Flume + kafka + storm + mysql

I have always wanted to get familiar with Storm real-time computing. Recently, I saw the building documents of the FlumeKafkaStorm real-time log stream system written by Luo Bao in a group in Shanghai, in the previous articles of luobao, there were some points not mentioned. In the future, I will make some corrections here. The content should be said to refer to the vast majority of luobao.

I have always wanted to get familiar with Storm real-time computing. Recently, I saw the building documents of the FlumeKafkaStorm real-time log stream system written by Luo Bao in a group in Shanghai, in the previous articles of luobao, there were some points not mentioned. In the future, I will make some corrections here. The content should be said to refer to the vast majority of luobao.

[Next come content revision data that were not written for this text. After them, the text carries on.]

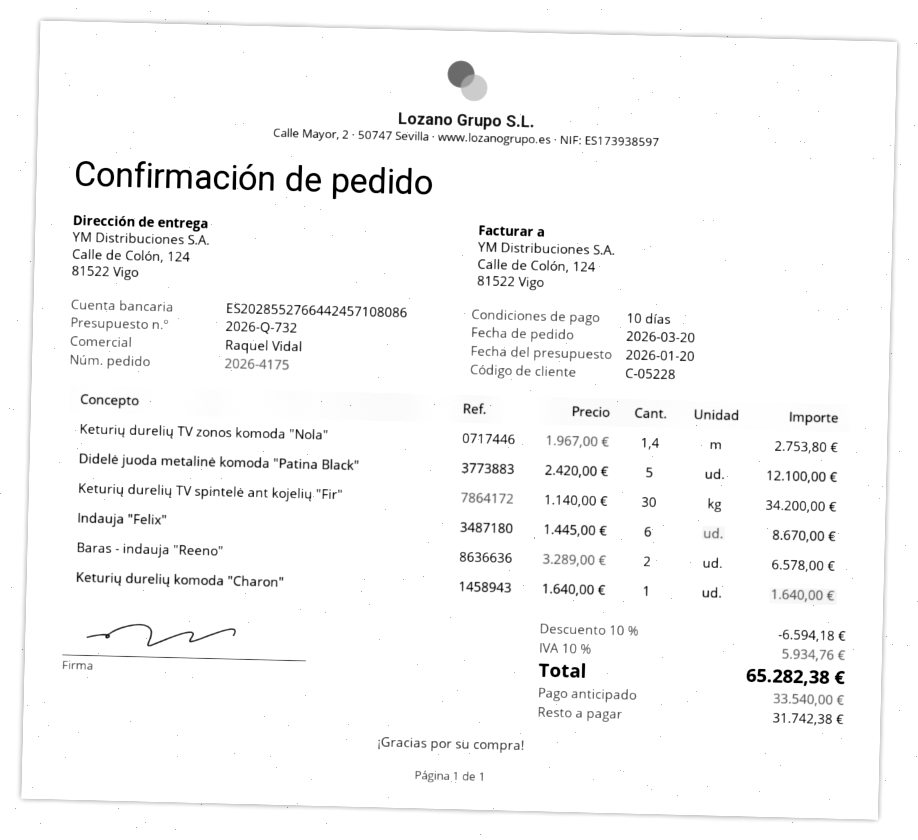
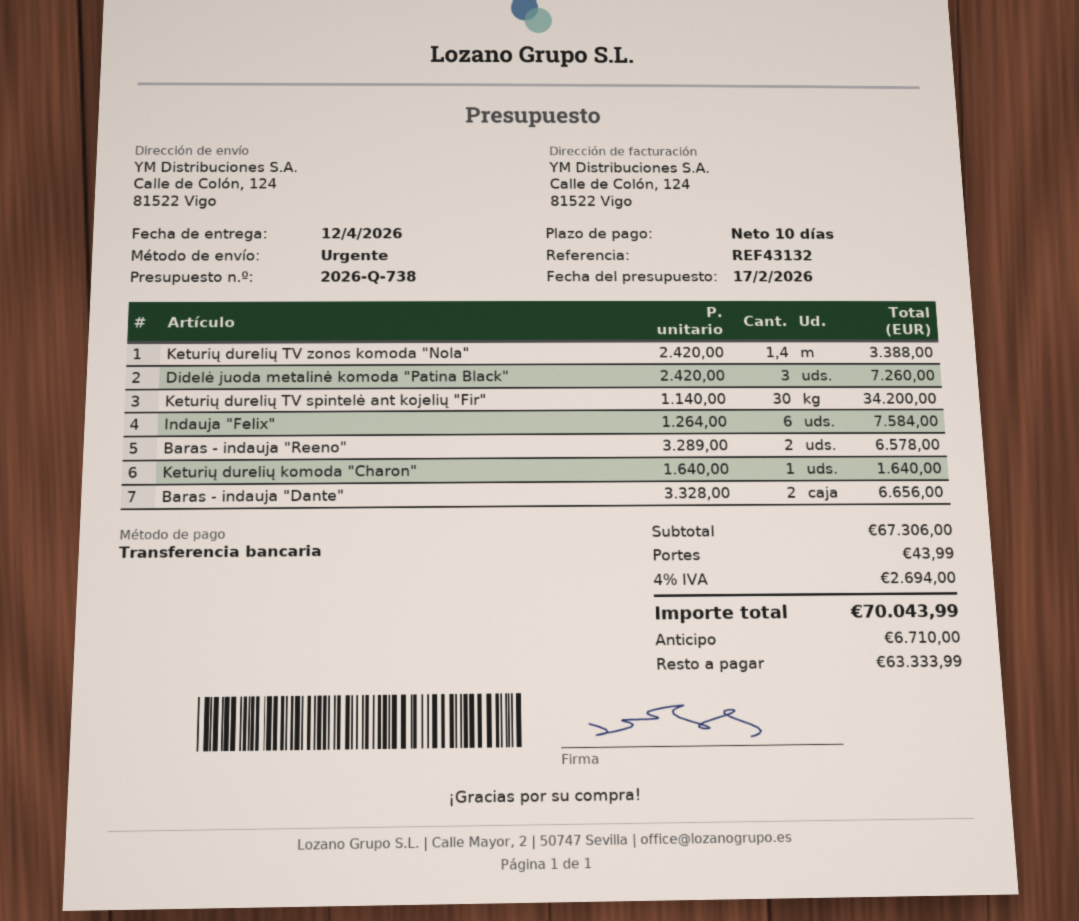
quote number: 2026-Q-732 -> 2026-Q-738
quote date: 2026-01-20 -> 2026-02-17
Keturių durelių TV zonos komoda "Nola": 1.4 x 1967.00 = 2753.80 -> 1.4 x 2420.00 = 3388.00
Didelė juoda metalinė komoda "Patina Black": 5 x 2420.00 = 12100.00 -> 3 x 2420.00 = 7260.00
Indauja "Felix": 6 x 1445.00 = 8670.00 -> 6 x 1264.00 = 7584.00
Baras - indauja "Dante": none -> 2 x 3328.00 = 6656.00
discount: 10% = 6594.18 -> none
shipping: none -> 43.99
tax: 10% = 5934.76 -> 4% = 2694.00
total: 65282.38 -> 70043.99
deposit: 33540.00 -> 6710.00
balance: 31742.38 -> 63333.99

I have always wanted to get familiar with Storm real-time computing. Recently, I saw a document on how to set up a real-time log stream system of Flume + Kafka + Storm written by Luo Baobao in the group, I followed it all over myself. Some of the Articles in luobao mentioned previously should be noted. I will fix some mistakes in the future; the content should be said to be the vast majority of articles cited by luobao. Thanks to the luobao brothers, and I wrote this article @ J2EE J2EE, which also helped me a lot. Here also thanks @ J2EE J2EE

When I was doing this, I discussed it with some people in the group. Some people said that using storm directly would not be able to do real-time processing, and it would not be that troublesome; otherwise, we all know about Modularization in software development. There are two reasons for this design:

On the one hand, it can be modularized and its functions can be clearly divided, from "data collection-Data Access-loss computing-data output/storage"

1). Data collection

Collects data from various nodes in real time, and selects cloudera flume for implementation.

2). Data Access

Because the data collection speed and data processing speed are not necessarily synchronized, a message middleware is added as a buffer, and apache kafka is used.

3). Stream computing

Real-time analysis of collected data, using apache storm

4). Data Output

Persists the analysis results.

On the other hand, after modularization, when Storm fails, data collection and data access continue to run without data loss. After storm is started, streaming computing can continue;

Next let's look at the overall architecture diagram.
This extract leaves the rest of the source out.